(What is being asked)
Find the word "width" below. Copy each line that has it.

── Records for this task ──

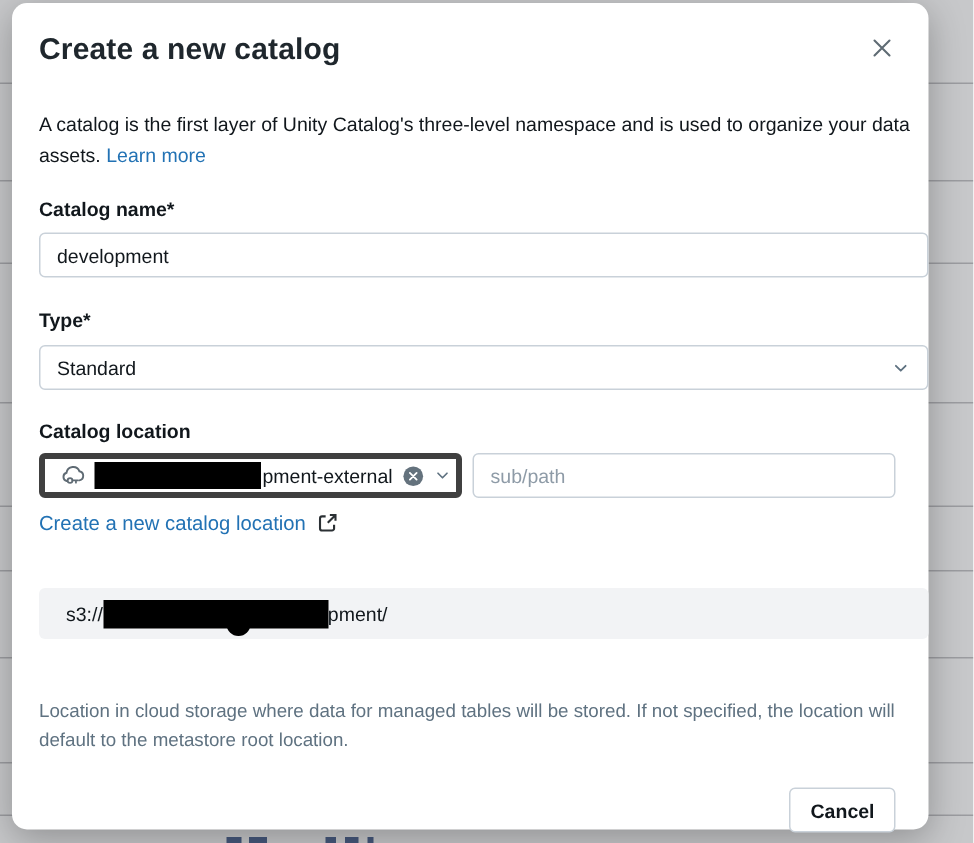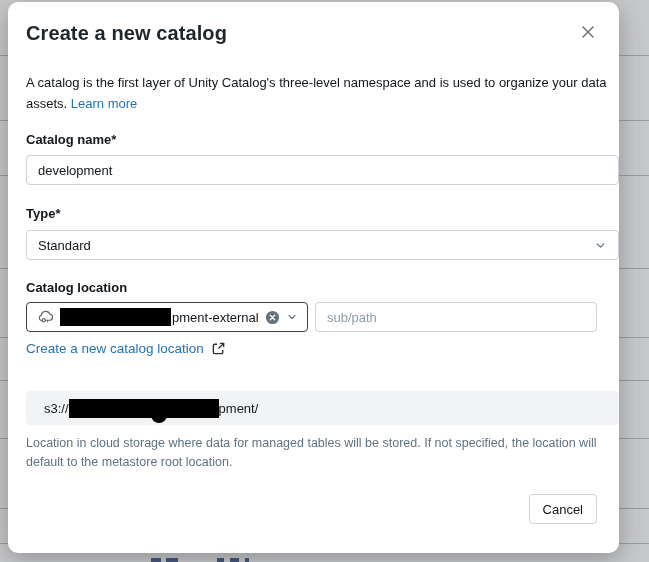--- a/index.html
+++ b/index.html
@@ -92,7 +92,7 @@
   }
   .combobox {
     width: 293px; height: 30px;
-    border: 1px solid #404040; border-radius: 4px;
+    border: 4px solid #404040; border-radius: 4px;
     background: #ffffff;
     display: flex; align-items: center;
     padding: 0 8px 0 10px;

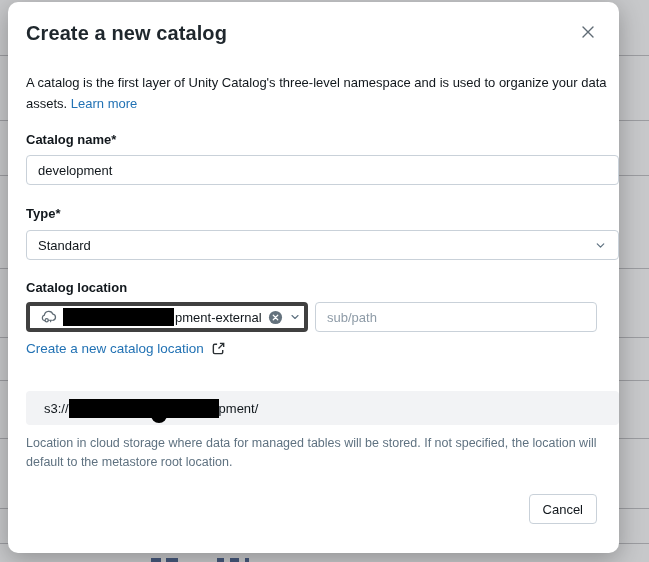--- a/index.html
+++ b/index.html
@@ -149,7 +149,7 @@
   }
 
   .help-text {
-    margin-top: 9px;
+    margin-top: 39px;
     width: 594px;
     font-size: 12.5px; line-height: 19px;
     color: #5f7281;

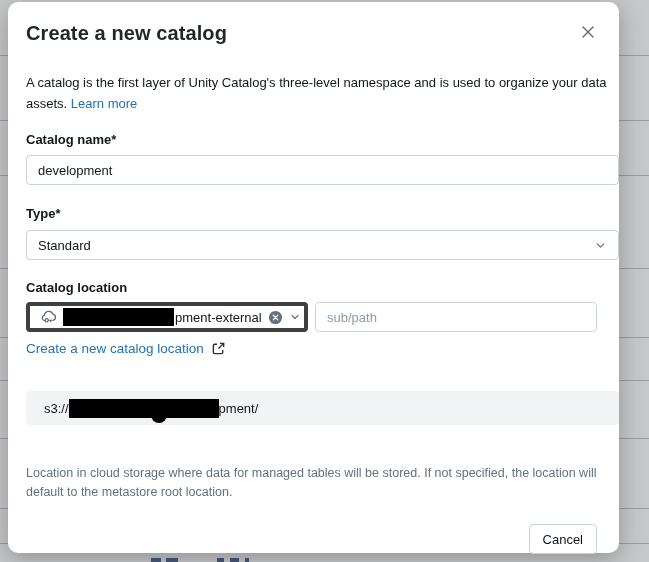--- a/index.html
+++ b/index.html
@@ -167,6 +167,7 @@
     font-size: 13px;
     cursor: pointer;
     padding: 0 13px;
+    font-weight: bold;
   }
   .btn-cancel {
     background: #ffffff;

───

(Solution to the exercise)
     width: 293px; height: 30px;
     width: 594px;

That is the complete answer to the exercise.